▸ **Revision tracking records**
# # #

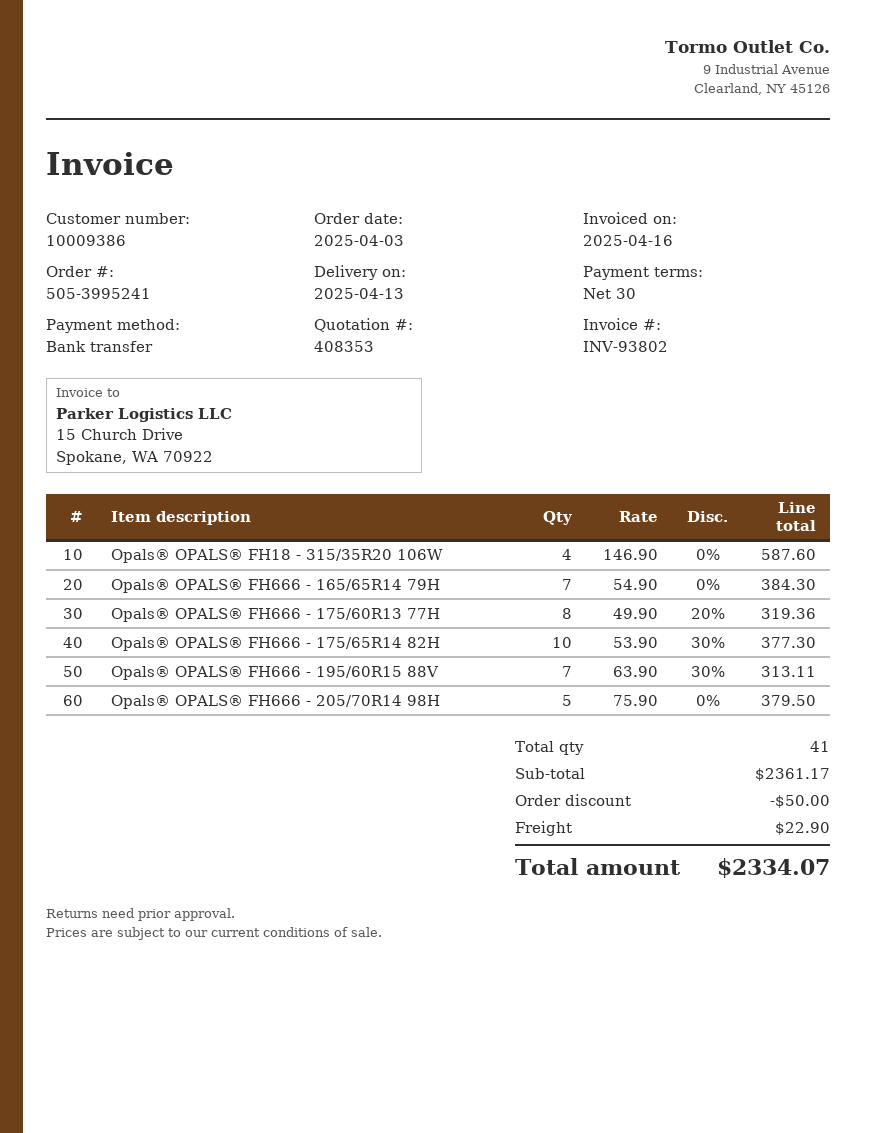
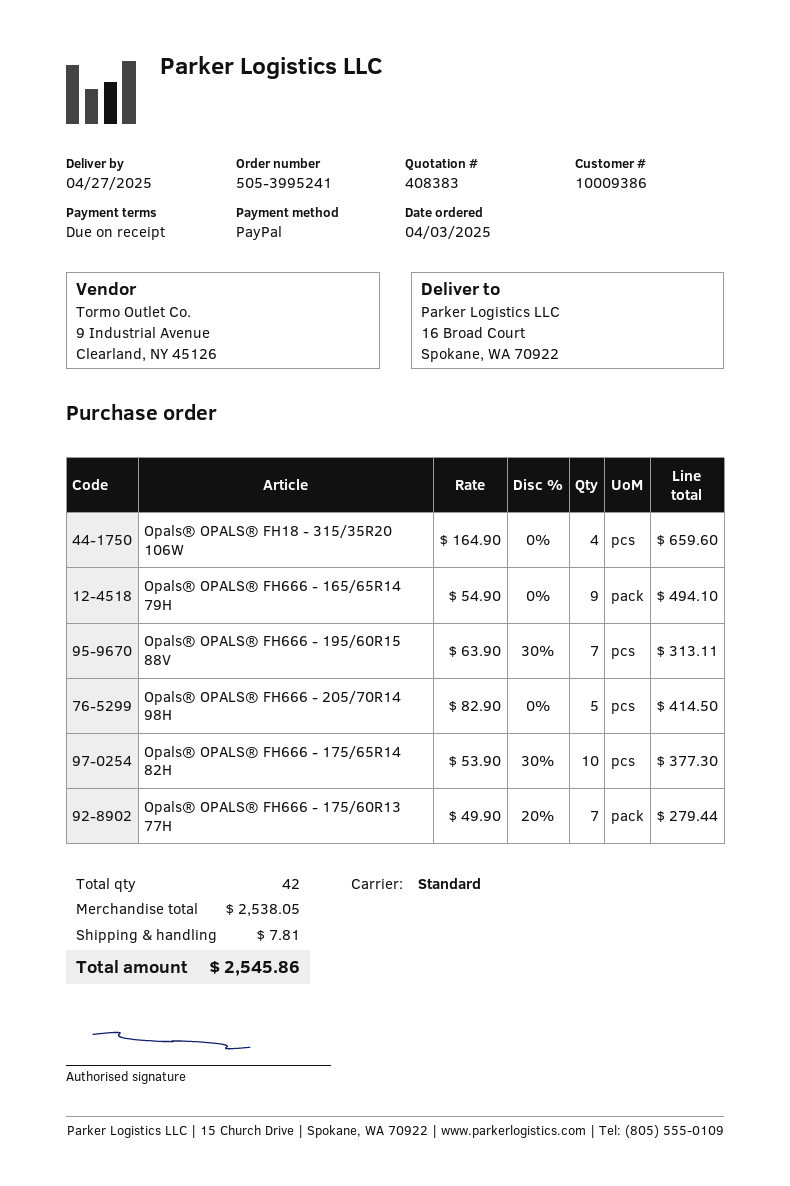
quote number: 408353 -> 408383
delivery date: 2025-04-13 -> 2025-04-27
payment terms: 30 days -> on receipt
payment method: bank transfer -> PayPal
Opals® OPALS® FH18 - 315/35R20 106W: 4 x 146.90 = 587.60 -> 4 x 164.90 = 659.60
Opals® OPALS® FH666 - 165/65R14 79H: 7 x 54.90 = 384.30 -> 9 x 54.90 = 494.10
Opals® OPALS® FH666 - 175/60R13 77H: 8 x 49.90 - 20% = 319.36 -> 7 x 49.90 - 20% = 279.44
Opals® OPALS® FH666 - 205/70R14 98H: 5 x 75.90 = 379.50 -> 5 x 82.90 = 414.50
total quantity: 41 -> 42
subtotal: 2361.17 -> 2538.05
discount: 50.00 -> none
shipping: 22.90 -> 7.81
total: 2334.07 -> 2545.86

# # #

▸ **Exercise description**
Would you return the data above exactly as written, minus the images?

▸ **Your solution**
quote number: 408353 -> 408383
delivery date: 2025-04-13 -> 2025-04-27
payment terms: 30 days -> on receipt
payment method: bank transfer -> PayPal
Opals® OPALS® FH18 - 315/35R20 106W: 4 x 146.90 = 587.60 -> 4 x 164.90 = 659.60
Opals® OPALS® FH666 - 165/65R14 79H: 7 x 54.90 = 384.30 -> 9 x 54.90 = 494.10
Opals® OPALS® FH666 - 175/60R13 77H: 8 x 49.90 - 20% = 319.36 -> 7 x 49.90 - 20% = 279.44
Opals® OPALS® FH666 - 205/70R14 98H: 5 x 75.90 = 379.50 -> 5 x 82.90 = 414.50
total quantity: 41 -> 42
subtotal: 2361.17 -> 2538.05
discount: 50.00 -> none
shipping: 22.90 -> 7.81
total: 2334.07 -> 2545.86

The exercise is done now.